Your Rate Limit Is a Guess: The Case for Baselines Before Hardening

Look at the rate limits on your production WAF. Odds are high the numbers are round. 100 requests per second. 1,000 requests per minute. 10 requests per IP per 10 seconds. Round numbers are a tell. They mean the rate limit was not derived from traffic data. It was picked.

A picked rate limit is a guess. A guess can be too tight (legitimate users get 429s during peak) or too loose (attackers operate quietly under the threshold). Both failure modes cost money, and both are invisible until an incident proves which direction you guessed wrong.

The fix is not a better guess. The fix is a baseline.

Round numbers

The fingerprint of a rate limit set without a traffic baseline

The Two Failure Modes of a Guessed Limit

A rate limit sits on a knife edge.
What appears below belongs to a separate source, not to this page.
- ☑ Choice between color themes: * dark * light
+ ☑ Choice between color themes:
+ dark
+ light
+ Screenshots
Set it too low, and the block rule fires on your own customers during traffic spikes. Set it too high, and the attack profile that matters most, the slow sustained burn, stays under the ceiling indefinitely.
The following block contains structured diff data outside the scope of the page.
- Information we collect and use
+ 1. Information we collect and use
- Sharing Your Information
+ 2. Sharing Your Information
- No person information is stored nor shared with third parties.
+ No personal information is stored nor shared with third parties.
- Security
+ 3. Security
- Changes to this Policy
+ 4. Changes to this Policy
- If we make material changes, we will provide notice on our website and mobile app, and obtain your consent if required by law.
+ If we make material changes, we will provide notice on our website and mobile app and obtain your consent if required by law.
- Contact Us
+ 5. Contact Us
Too Low: the Friendly-Fire Failure

The signal for this failure is quiet. It rarely triggers a pager. What you see instead is a slow creep in 429 responses during payroll runs, Black Friday traffic, or after a successful marketing campaign. Users retry. Some give up. Conversion drops. The WAF team never hears about it because the WAF did exactly what it was told to do.

The hidden cost of a low guess

429 responses during traffic peaks rarely make it to the security team. They show up as support tickets ("checkout was down"), cart abandonment metrics, or retention churn. By the time you correlate those back to a rate limit rule, months have passed.

Too High: the Silent-Attack Failure

The opposite failure is louder in hindsight. A limit of "1,000 requests per minute per IP" sounds strict. Against a script kiddie running a single-IP flood, it is. Against any distributed attacker, it is a ceiling the attack will never touch. The attacker probes your limit, finds it at 16 RPS per IP, and operates at 14 RPS across a pool of 200 residential IPs. That is 2,800 requests per second, sustained, below every per-IP threshold you have.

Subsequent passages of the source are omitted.